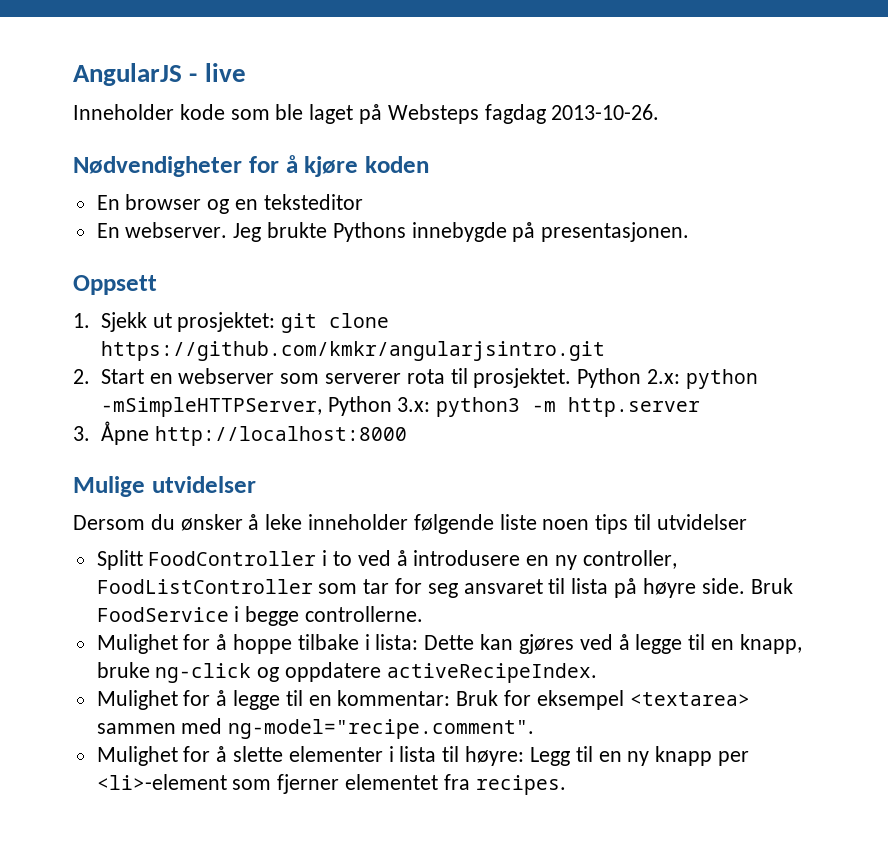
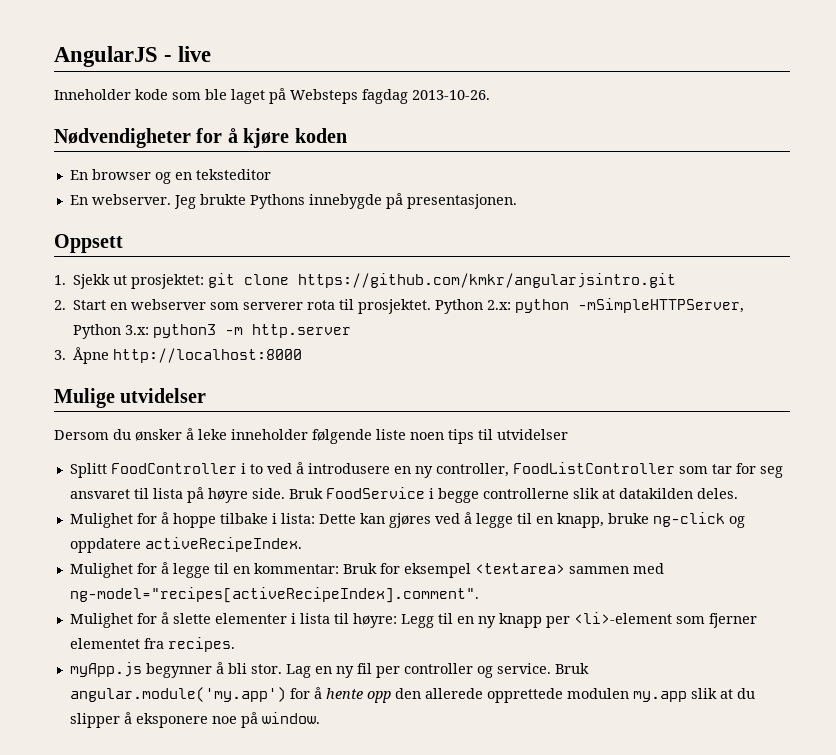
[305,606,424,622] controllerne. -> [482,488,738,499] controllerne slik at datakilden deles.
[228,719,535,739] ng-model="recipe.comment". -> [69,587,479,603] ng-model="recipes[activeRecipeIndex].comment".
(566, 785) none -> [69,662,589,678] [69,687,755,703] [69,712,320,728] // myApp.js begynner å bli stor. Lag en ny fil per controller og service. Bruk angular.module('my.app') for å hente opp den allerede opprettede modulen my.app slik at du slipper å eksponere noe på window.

...

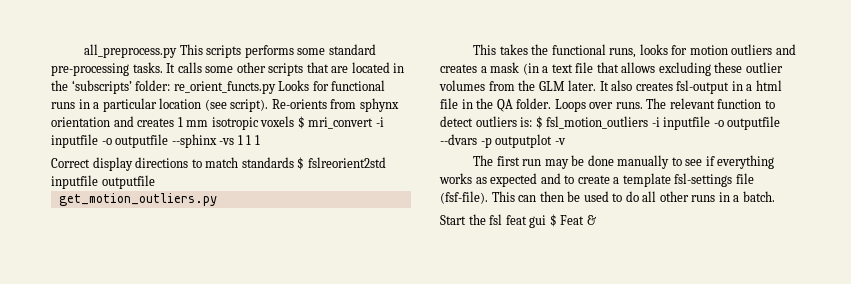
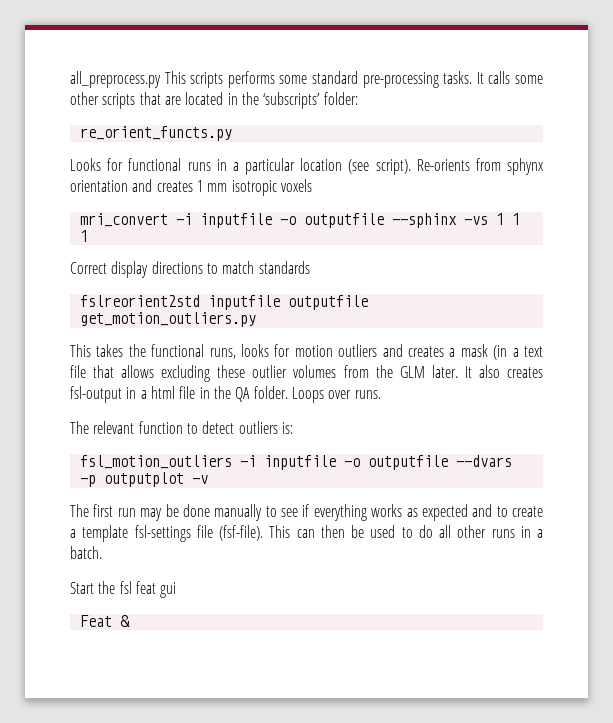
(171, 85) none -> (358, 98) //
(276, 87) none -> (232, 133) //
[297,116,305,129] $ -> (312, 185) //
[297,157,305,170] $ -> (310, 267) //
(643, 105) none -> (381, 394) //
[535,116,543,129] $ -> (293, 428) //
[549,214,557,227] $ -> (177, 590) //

§ **WHAT YOU SHOULD DO**:
For this exercise, repeat exactly the lines of the data above from the one with "[305,606,424,622] controllerne. ->" down to the one with "(566, 785) none", both end lines included.

§ **EXERCISE RESULT**:
[305,606,424,622] controllerne. -> [482,488,738,499] controllerne slik at datakilden deles.
[228,719,535,739] ng-model="recipe.comment". -> [69,587,479,603] ng-model="recipes[activeRecipeIndex].comment".
(566, 785) none -> [69,662,589,678] [69,687,755,703] [69,712,320,728] // myApp.js begynner å bli stor. Lag en ny fil per controller og service. Bruk angular.module('my.app') for å hente opp den allerede opprettede modulen my.app slik at du slipper å eksponere noe på window.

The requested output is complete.